Un político hasta la médula. La respuesta podía ser cierta o no -eso era muy poco relevante para Arthur Bradford- pero bajo ninguna circunstancia una pobre mujer negra despedida de su trabajo como sirvienta por una familia rica quedaría bien en la prensa. Un político lo percibe instintivamente y calcula su respuesta en cuestión de segundos; la realidad y la verdad deben siempre ocupar un puesto secundario ante los dioses del sonido y la percepción.

Myron insistió.

– Por lo que dijo su familia, Anita Slaughter trabajó aquí hasta el día que desapareció.

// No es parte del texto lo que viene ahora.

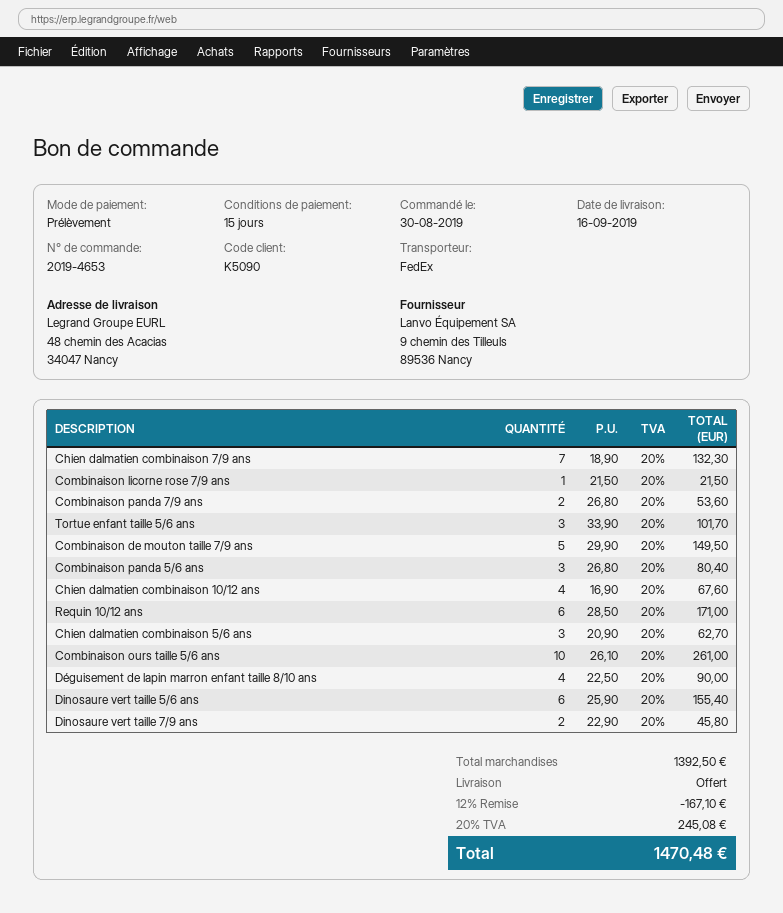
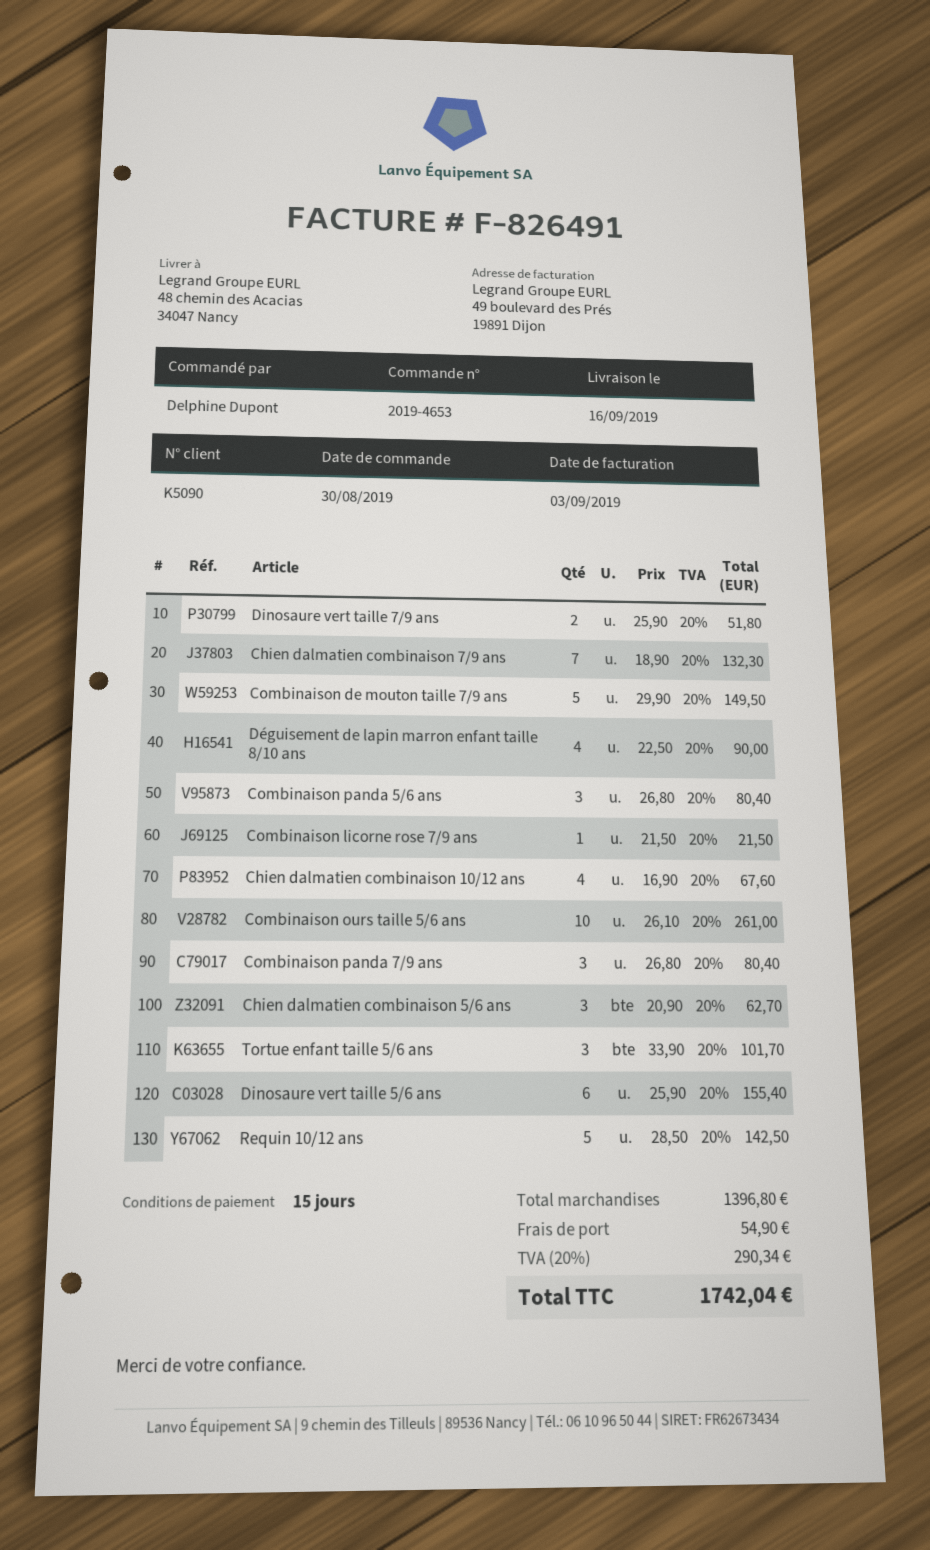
Combinaison panda 7/9 ans: 2 x 26.80 = 53.60 -> 3 x 26.80 = 80.40
Requin 10/12 ans: 6 x 28.50 = 171.00 -> 5 x 28.50 = 142.50
Dinosaure vert taille 7/9 ans: 2 x 22.90 = 45.80 -> 2 x 25.90 = 51.80
subtotal: 1392.50 -> 1396.80
discount: 12% = 167.10 -> none
shipping: 0.00 -> 54.90
tax: 20% = 245.08 -> 20% = 290.34
total: 1470.48 -> 1742.04

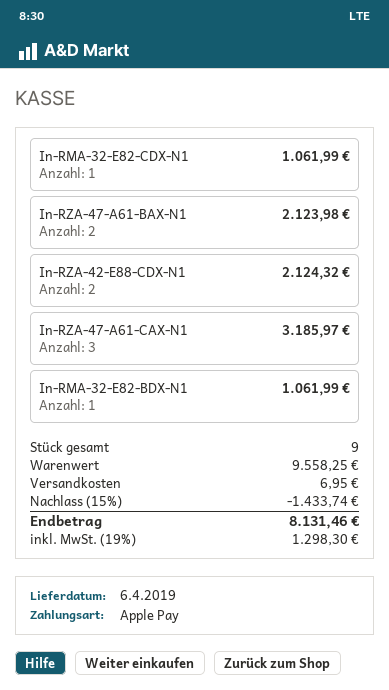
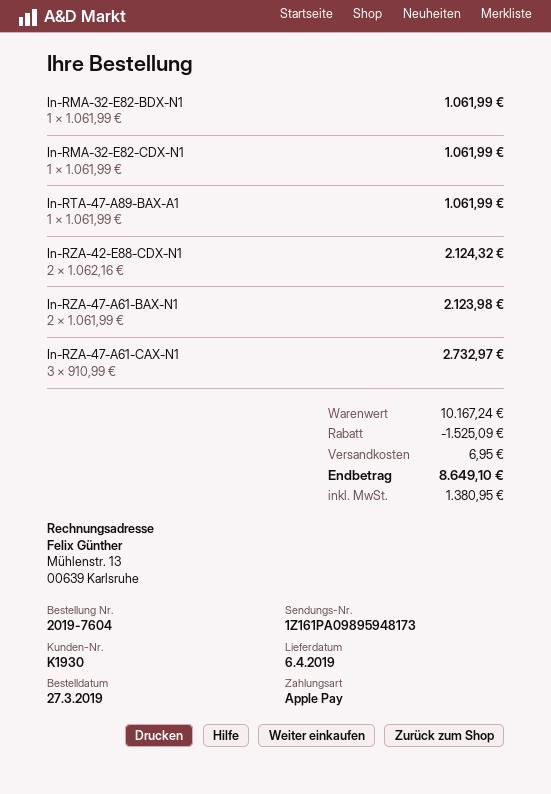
In-RZA-47-A61-CAX-N1: 3 for 3185.97 -> 3 for 2732.97
In-RTA-47-A89-BAX-A1: none -> 1 for 1061.99
subtotal: 9558.25 -> 10167.24
discount: 1433.74 -> 1525.09
tax: 1298.30 -> 1380.95
total: 8131.46 -> 8649.10

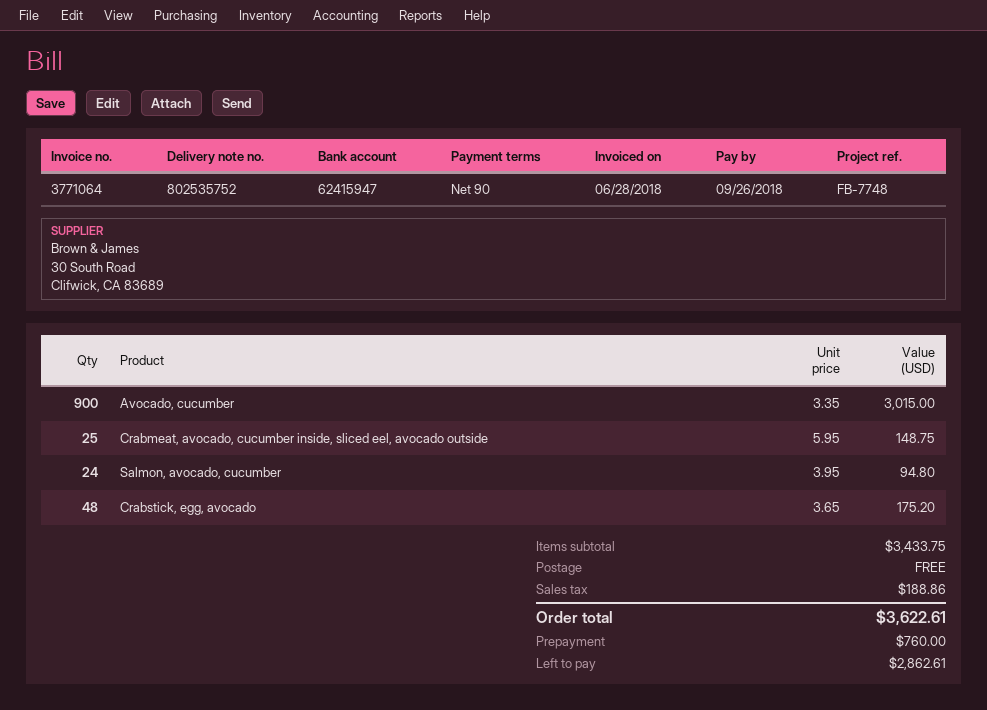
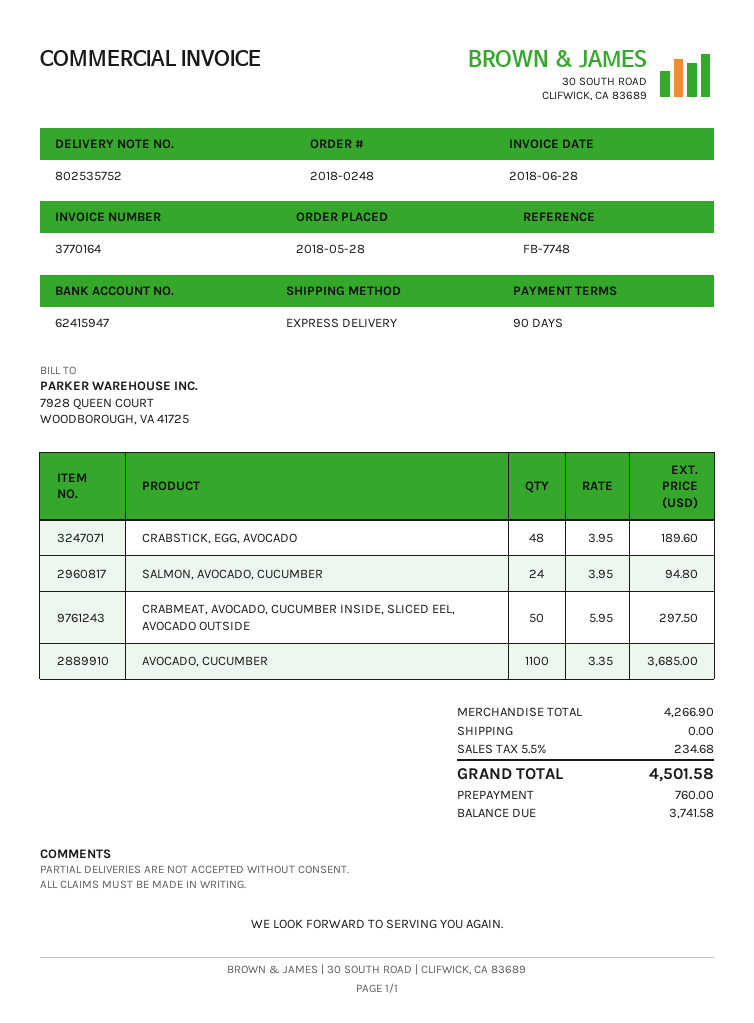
invoice number: 3771064 -> 3770164
Avocado, cucumber: 900 x 3.35 = 3015.00 -> 1100 x 3.35 = 3685.00
Crabmeat, avocado, cucumber inside, sliced eel, avocado outside: 25 x 5.95 = 148.75 -> 50 x 5.95 = 297.50
Crabstick, egg, avocado: 48 x 3.65 = 175.20 -> 48 x 3.95 = 189.60
subtotal: 3433.75 -> 4266.90
tax: 188.86 -> 234.68
total: 3622.61 -> 4501.58
balance: 2862.61 -> 3741.58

Ambos eran demasiado listos como para morder el cebo y decir:

«¿Desapareció?», pero Myron decidió no abrir la boca y esperar. Las personas detestan el silencio y a menudo se apresuran a decir algo sólo para romperlo. Era un viejo truco de la poli: no decir nada y dejar que cavasen sus propias tumbas con explicaciones. Con los políticos los resultados siempre eran interesantes: eran lo bastante listos como para saber que debían mantener las bocas cerradas, pero genéticamente eran incapaces de hacerlo.

– Lo siento -acabó por decir Arthur Bradford-. Como dije antes, mamá se encargaba de estos asuntos.

– Entonces quizá deba hablar con ella -dijo Myron.

– Mamá no se encuentra bien. La pobre tiene más de ochenta años.

– Así y todo me gustaría intentarlo.

– Me temo que no va a ser posible.

Ahora había un ligero toque acerado en su voz.

– Comprendo -asintió Myron-. ¿Sabe quién es Horace Slaughter?

– No -contestó Arthur-. Supongo que es un pariente de Anita.

– Su marido. -Myron miró a Chance-. ¿Le conoce?

– No, que yo recuerde -respondió Chance.

No que yo recuerde. Como si fuese un testigo en el estrado, que necesitase dejar una salida.

– Según los registros telefónicos, ha llamado varias veces a las oficinas de su campaña.

– Muchas personas llaman a nuestras oficinas de campaña -dijo Arthur. Después añadió con una pequeña risita-: Al menos eso espero.

Chance también se rió. Estos chicos Bradford eran la mar de divertidos.

– Sí, supongo.

Myron se giró hacia Win. Win asintió. Los dos se levantaron.

– Gracias por vuestro tiempo -dijo Win-. Ya conocemos el camino hasta la salida.

Los dos políticos intentaron no mostrarse demasiado asombrados. Chance por fin acabó por resquebrajarse un poco.

– ¿Qué demonios es esto?

Arthur lo silenció con una mirada. Se levantó para estrecharles la mano, pero Myron y Win ya estaban en la puerta.

Myron se volvió para hacer su mejor interpretación de Colombo.

– Curioso.

– ¿Qué? -preguntó Arthur Bradford.

– Que no recordase mejor a Anita Slaughter. Creía que sí.

Arthur levantó las palmas hacia arriba.

– Hemos tenido a muchísimas personas trabajando aquí a lo largo de los años.

– Es verdad -dijo Myron al tiempo que salía-. ¿Pero cuántas de ellas encontraron el cadáver de su esposa?

Los dos hombres se convirtieron en mármol; quietos, suaves y fríos. Myron no esperó más. Soltó la puerta y siguió a Win.